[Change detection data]
· · ·

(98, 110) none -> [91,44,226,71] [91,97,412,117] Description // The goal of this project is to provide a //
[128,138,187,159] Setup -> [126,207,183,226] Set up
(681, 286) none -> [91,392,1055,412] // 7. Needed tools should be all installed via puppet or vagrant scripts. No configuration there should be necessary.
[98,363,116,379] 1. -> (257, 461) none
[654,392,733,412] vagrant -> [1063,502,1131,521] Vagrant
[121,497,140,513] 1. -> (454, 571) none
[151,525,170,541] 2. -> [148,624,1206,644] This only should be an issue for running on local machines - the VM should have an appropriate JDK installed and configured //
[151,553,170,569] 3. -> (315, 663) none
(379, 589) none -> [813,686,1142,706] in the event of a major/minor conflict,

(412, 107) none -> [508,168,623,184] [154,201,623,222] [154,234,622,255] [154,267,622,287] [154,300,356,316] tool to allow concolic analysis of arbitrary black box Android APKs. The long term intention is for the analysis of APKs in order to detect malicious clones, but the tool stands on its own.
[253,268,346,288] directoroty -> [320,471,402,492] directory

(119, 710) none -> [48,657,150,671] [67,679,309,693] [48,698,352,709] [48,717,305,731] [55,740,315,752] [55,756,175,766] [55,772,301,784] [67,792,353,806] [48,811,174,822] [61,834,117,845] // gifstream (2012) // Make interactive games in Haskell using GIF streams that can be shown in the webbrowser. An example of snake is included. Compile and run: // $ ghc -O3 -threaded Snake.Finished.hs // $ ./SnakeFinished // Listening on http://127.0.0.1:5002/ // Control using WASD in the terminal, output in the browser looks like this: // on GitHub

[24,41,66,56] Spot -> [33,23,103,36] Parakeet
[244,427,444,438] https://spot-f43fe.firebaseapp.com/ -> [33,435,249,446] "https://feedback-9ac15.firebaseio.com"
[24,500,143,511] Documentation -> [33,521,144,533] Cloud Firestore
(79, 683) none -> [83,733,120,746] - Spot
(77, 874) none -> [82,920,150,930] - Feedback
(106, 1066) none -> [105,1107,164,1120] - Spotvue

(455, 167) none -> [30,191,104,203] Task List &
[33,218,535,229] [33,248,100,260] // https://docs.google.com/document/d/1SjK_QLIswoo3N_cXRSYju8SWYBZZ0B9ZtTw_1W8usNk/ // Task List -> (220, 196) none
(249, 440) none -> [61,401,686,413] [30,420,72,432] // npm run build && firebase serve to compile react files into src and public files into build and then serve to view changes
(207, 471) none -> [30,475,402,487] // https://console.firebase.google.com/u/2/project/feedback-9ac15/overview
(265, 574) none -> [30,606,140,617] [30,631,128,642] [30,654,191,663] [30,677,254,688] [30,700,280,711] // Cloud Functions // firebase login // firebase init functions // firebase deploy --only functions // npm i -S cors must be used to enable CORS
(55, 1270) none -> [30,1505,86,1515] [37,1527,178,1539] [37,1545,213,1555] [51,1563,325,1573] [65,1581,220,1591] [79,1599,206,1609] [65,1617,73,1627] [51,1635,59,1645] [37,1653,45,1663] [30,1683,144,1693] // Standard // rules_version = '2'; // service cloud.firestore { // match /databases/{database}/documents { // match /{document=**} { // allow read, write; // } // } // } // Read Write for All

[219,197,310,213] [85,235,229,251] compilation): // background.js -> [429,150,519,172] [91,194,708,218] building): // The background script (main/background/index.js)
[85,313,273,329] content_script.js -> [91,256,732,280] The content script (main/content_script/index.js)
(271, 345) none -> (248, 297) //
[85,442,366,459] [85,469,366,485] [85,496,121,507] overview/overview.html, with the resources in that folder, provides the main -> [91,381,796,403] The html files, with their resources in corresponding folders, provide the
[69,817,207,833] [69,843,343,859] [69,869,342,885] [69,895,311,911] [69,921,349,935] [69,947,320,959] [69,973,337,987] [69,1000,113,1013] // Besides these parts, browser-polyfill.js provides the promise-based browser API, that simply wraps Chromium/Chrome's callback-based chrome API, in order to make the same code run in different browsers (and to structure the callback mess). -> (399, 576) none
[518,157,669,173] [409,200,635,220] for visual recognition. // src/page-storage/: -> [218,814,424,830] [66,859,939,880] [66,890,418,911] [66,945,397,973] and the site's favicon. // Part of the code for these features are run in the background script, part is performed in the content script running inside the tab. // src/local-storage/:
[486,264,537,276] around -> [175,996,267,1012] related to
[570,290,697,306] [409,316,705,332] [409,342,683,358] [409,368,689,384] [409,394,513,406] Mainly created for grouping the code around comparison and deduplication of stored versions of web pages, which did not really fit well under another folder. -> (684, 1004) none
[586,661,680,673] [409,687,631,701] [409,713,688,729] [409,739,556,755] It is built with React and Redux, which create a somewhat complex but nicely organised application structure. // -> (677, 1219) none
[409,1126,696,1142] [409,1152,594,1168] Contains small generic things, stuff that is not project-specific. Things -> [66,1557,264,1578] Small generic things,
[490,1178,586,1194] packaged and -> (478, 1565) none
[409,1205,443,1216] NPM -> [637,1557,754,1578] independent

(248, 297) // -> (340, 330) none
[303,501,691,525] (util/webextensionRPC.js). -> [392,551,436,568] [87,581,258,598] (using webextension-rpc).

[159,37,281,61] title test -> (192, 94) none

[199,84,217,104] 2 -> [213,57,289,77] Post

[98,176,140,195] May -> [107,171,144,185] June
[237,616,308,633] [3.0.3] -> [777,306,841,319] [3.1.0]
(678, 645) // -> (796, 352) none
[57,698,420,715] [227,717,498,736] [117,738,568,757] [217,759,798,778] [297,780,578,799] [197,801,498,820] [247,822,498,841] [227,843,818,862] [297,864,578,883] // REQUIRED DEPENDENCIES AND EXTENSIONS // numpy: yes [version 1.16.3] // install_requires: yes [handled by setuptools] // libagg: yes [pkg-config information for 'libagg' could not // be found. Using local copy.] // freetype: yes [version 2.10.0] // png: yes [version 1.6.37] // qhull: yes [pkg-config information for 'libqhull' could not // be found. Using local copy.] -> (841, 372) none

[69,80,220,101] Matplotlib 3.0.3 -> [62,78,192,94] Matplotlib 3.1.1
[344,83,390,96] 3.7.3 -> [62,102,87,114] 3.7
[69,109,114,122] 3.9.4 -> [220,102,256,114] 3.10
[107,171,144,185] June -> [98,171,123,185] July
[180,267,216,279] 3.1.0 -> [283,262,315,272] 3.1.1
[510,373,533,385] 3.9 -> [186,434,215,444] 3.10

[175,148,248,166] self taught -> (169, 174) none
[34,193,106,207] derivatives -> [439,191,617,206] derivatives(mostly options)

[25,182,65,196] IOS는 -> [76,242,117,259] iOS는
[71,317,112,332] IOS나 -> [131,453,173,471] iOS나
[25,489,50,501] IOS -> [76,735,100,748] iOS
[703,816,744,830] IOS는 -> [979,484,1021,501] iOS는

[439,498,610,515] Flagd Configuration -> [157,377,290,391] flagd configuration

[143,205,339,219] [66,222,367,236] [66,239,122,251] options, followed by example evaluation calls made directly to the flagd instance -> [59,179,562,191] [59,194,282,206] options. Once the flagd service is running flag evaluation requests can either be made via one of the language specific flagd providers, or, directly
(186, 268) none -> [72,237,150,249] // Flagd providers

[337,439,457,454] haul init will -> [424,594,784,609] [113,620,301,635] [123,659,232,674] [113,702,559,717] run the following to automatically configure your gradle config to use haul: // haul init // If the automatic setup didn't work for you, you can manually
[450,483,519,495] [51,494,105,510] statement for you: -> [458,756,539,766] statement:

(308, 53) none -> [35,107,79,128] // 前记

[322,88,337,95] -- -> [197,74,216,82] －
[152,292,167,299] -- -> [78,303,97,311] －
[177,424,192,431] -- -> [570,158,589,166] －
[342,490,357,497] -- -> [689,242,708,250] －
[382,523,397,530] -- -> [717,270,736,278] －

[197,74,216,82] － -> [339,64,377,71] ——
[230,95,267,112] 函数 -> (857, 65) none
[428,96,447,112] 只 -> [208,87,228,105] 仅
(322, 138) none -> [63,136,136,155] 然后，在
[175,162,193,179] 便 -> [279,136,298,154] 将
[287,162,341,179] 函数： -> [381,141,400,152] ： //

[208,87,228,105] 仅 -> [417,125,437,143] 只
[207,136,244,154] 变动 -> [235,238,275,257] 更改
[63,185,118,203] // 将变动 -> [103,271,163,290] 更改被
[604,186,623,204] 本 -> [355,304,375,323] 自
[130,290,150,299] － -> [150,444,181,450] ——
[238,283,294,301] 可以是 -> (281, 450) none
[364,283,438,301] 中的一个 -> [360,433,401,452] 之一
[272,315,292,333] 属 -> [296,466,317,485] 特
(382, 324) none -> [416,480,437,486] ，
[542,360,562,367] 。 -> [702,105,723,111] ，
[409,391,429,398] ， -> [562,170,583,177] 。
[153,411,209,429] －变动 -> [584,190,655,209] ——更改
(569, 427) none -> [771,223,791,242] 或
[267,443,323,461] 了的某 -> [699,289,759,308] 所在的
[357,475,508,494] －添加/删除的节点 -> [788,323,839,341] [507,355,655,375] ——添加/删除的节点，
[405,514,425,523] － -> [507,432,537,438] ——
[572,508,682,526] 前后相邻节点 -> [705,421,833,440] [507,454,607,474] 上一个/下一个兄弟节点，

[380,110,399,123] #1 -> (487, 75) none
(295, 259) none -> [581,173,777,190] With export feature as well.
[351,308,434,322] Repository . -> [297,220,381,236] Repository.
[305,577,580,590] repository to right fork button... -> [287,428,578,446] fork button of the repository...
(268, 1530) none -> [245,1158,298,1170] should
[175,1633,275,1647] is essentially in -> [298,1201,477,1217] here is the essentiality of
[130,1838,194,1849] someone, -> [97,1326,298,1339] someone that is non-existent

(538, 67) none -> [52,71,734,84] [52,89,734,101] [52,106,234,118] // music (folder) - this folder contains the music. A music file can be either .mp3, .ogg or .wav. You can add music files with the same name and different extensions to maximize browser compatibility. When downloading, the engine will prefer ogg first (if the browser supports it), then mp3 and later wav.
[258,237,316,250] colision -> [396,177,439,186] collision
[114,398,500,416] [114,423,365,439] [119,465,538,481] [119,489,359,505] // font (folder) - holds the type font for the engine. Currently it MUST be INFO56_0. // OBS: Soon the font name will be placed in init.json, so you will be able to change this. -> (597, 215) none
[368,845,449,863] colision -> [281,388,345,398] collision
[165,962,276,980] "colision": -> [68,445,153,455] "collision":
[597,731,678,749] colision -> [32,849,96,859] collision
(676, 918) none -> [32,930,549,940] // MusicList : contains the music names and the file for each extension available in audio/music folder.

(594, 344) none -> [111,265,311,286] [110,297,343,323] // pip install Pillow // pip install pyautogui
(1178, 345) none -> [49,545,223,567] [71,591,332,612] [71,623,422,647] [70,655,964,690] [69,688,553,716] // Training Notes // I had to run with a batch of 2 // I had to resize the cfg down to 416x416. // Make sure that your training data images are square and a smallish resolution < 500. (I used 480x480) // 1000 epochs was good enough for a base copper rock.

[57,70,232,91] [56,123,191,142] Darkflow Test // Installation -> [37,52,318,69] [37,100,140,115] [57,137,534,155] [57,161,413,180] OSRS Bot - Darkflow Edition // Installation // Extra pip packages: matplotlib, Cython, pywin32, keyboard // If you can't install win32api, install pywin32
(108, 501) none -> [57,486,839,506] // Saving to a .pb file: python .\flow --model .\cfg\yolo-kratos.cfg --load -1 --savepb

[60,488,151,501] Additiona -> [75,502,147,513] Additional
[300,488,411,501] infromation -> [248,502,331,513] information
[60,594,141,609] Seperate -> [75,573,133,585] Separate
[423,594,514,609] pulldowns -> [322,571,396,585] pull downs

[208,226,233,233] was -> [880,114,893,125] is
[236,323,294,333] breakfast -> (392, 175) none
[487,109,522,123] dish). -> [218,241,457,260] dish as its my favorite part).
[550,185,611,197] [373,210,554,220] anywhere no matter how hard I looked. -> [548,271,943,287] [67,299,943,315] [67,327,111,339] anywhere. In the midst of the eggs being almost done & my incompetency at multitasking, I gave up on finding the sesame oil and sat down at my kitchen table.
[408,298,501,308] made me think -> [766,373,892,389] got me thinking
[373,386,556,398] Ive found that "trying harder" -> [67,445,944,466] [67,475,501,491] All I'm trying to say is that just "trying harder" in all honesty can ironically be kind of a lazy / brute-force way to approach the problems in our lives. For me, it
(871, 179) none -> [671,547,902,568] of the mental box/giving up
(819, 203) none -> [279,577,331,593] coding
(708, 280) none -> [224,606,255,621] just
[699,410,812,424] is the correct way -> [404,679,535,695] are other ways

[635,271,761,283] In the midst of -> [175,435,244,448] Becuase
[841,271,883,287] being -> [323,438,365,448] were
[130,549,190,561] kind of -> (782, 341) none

· · ·

> Requirement:
Would you filter the records and copy out each line containing "around"?

> Task result:
[486,264,537,276] around -> [175,996,267,1012] related to
[570,290,697,306] [409,316,705,332] [409,342,683,358] [409,368,689,384] [409,394,513,406] Mainly created for grouping the code around comparison and deduplication of stored versions of web pages, which did not really fit well under another folder. -> (684, 1004) none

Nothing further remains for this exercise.